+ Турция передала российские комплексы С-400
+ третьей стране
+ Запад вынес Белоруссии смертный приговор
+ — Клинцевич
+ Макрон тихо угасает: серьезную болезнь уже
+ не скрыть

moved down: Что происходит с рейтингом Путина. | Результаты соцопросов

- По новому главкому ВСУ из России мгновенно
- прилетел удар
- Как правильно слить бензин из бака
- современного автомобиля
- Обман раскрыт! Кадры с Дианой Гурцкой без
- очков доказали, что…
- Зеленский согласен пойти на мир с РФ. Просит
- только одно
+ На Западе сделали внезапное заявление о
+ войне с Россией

════════════════

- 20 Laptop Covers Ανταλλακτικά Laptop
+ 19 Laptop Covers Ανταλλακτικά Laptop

════════════════

Problem to solve:
Starting at the line above that holds "внезапное заявление о" and ending at the line that holds "войне с Россией", transcribe each line exactly and include no other lines.

Written response:
+ На Западе сделали внезапное заявление о
+ войне с Россией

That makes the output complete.